**Information shown**.
--- START ---
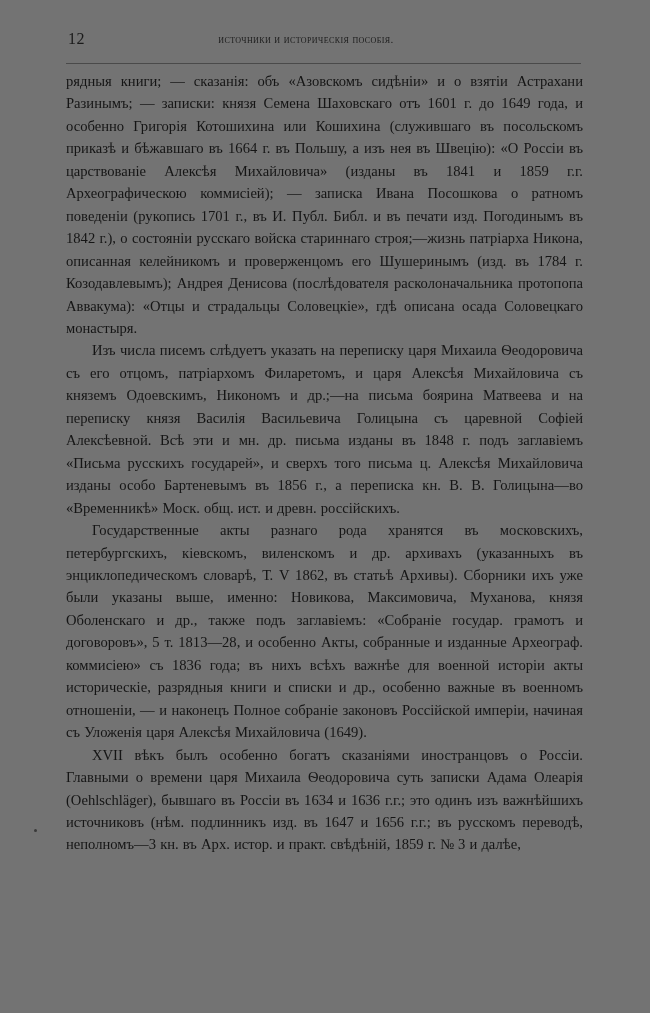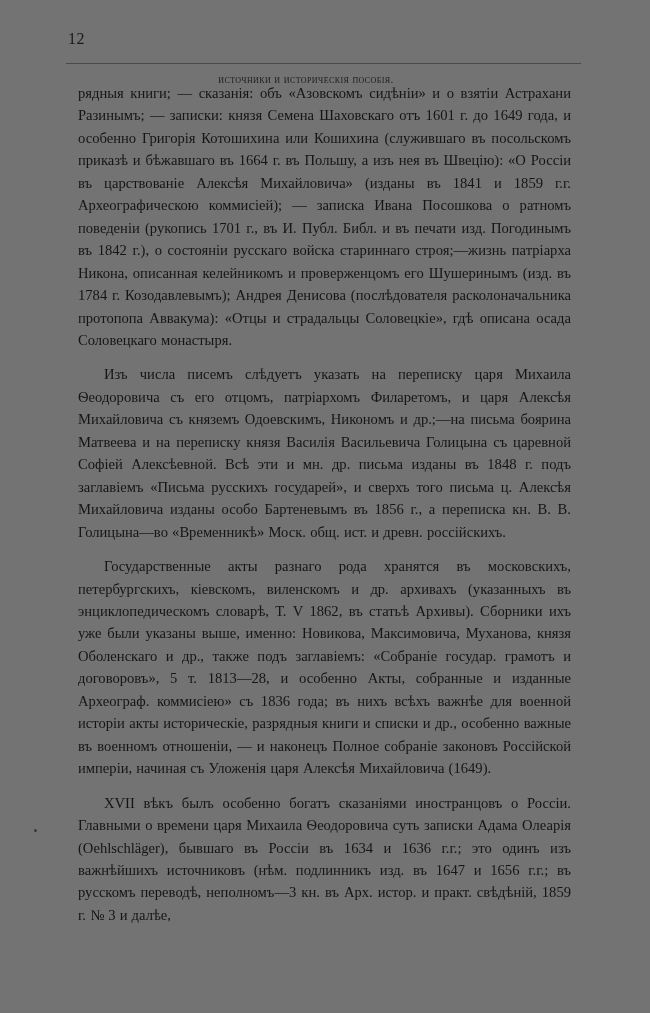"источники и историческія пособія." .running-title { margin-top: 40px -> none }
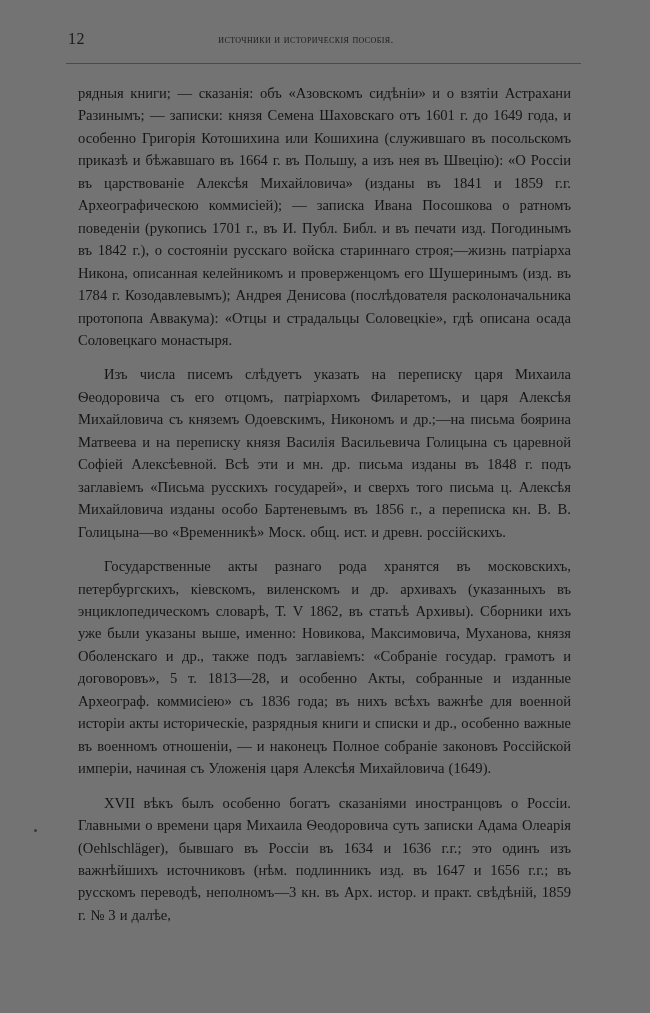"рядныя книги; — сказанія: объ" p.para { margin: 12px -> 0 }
--- END ---
--- START ---
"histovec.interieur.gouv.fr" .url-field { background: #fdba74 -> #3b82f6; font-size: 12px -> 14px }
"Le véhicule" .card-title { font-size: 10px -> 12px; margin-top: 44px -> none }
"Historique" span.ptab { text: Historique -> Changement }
--- END ---
**Directions**.
Everything above from the line containing "margin-top: 40px ->" through the line containing "margin: 12px ->" must be repeated exactly, and the pictures must be left out.

**Written solution**.
"источники и историческія пособія." .running-title { margin-top: 40px -> none }
"рядныя книги; — сказанія: объ" p.para { margin: 12px -> 0 }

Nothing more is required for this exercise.